■ **EXERCISE AIM**
Give again, exactly as written, each line of the material below starting at the line that contains "- Key colors: black" and ending at the line that contains "- Alt. 2: Either". Both ends count, and no other line does.
»»
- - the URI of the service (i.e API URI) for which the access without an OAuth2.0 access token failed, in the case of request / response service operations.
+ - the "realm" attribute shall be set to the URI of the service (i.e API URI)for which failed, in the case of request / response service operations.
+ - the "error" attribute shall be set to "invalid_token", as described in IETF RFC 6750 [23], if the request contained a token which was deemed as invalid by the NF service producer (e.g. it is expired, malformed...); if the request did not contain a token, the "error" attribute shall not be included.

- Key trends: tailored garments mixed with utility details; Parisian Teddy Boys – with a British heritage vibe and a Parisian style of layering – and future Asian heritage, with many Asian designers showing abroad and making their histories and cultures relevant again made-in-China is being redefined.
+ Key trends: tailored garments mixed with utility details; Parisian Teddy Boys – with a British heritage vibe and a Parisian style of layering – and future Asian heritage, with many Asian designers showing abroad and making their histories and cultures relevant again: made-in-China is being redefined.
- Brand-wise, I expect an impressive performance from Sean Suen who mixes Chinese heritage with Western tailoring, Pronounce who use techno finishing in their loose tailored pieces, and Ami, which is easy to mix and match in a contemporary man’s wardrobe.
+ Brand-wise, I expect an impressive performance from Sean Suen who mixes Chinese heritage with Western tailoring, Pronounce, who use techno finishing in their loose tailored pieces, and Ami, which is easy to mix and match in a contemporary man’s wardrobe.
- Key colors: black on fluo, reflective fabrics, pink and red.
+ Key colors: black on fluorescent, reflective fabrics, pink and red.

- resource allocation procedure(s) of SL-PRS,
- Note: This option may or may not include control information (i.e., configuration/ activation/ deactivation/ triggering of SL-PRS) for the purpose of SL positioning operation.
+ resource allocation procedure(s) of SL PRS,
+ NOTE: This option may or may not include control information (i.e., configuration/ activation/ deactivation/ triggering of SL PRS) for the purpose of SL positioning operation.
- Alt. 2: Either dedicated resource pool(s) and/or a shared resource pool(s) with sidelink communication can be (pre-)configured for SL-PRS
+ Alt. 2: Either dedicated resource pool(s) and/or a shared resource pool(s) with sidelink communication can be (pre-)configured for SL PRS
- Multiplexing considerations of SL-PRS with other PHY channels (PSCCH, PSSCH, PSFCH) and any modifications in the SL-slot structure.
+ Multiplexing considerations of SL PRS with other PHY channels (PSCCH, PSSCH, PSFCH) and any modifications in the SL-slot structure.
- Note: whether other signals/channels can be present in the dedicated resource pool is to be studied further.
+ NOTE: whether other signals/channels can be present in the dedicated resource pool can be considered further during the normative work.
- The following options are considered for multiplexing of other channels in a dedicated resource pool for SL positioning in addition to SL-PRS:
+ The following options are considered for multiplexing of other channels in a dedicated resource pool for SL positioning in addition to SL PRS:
««
■ **RESULT**
- Key colors: black on fluo, reflective fabrics, pink and red.
+ Key colors: black on fluorescent, reflective fabrics, pink and red.

- resource allocation procedure(s) of SL-PRS,
- Note: This option may or may not include control information (i.e., configuration/ activation/ deactivation/ triggering of SL-PRS) for the purpose of SL positioning operation.
+ resource allocation procedure(s) of SL PRS,
+ NOTE: This option may or may not include control information (i.e., configuration/ activation/ deactivation/ triggering of SL PRS) for the purpose of SL positioning operation.
- Alt. 2: Either dedicated resource pool(s) and/or a shared resource pool(s) with sidelink communication can be (pre-)configured for SL-PRS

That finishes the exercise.